Data availability for business intelligence

Key Points

We should understand the various factors that influence data availability because they have such a strong influence on the cost and integrity of BI solutions
Visibility is one of the most common barrier to using data effectively. If you do not know the data exists, you will not specify a solution to use it.
Security is frequently a barrier to data availability. Some organisations have a culture of trust, expecting their employees to act responsibly with the data, and some prefer to avoid the risk by exposing only that which is essential for each person’s immediate responsibility

Data availability encapsulates all the factors affecting our ability to use the data for a BI solution. It encapsulates more than just the ability to lay your hands on it. The data must be integral, well understood, and in a retrievable format.

Data availability

Data availability encapsulates all the factors affecting our ability to use the data for a BI solution.

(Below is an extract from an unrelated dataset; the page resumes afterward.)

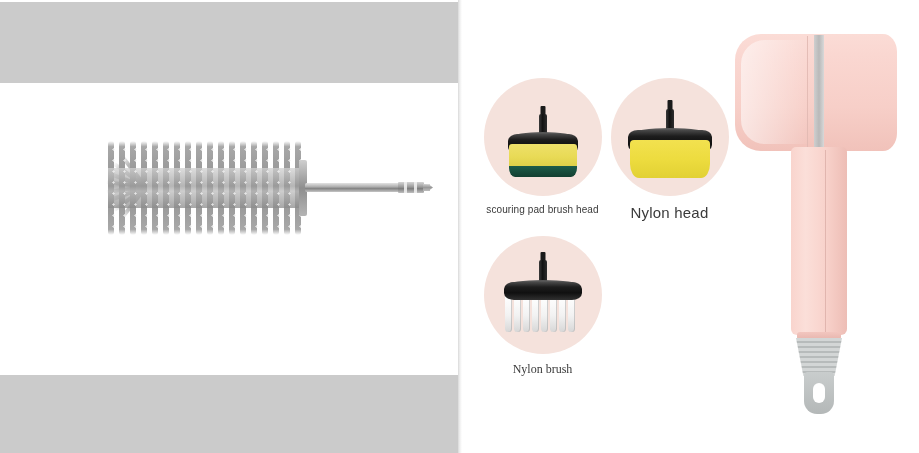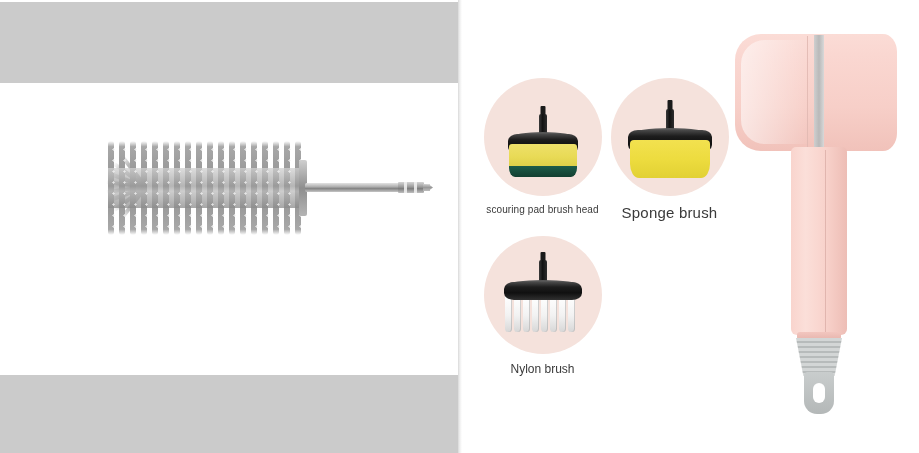"Sponge brush" div.attach-label { text: Sponge brush -> Nylon head }
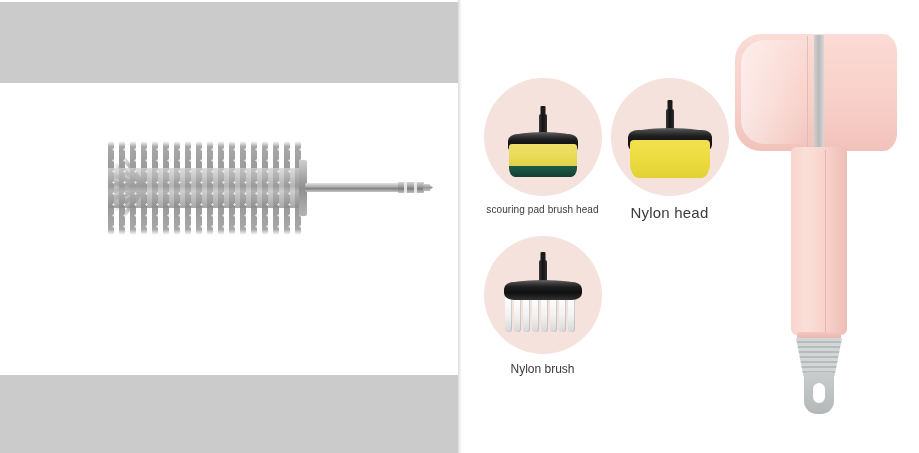"Nylon brush" .attach-cell.c10 { font-family: none -> Liberation Serif, serif }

In this section, we explore some of the most common factors that affect availability.

Visibility

Visibility within the organisation

If you do not know the data exists, you will not specify a solution to use it. This is a very common situation in most organisations. Often people in different departments or business units have absolutely no idea what is stored in the operational systems used by other areas of the business. Because this does not appear to affect their operational processes, there is little motivation to learn.
Just as common are personal data repositories, often invisible even within a business unit or team. They manifest themselves as spreadsheets or personal databases and may have a critical role in supporting the owner’s business process. The owner may be reluctant to share these sources because they do not want to support a service level agreement where others expect them to update it to their schedule. Equally, they may never have considered that the data might be valuable to others.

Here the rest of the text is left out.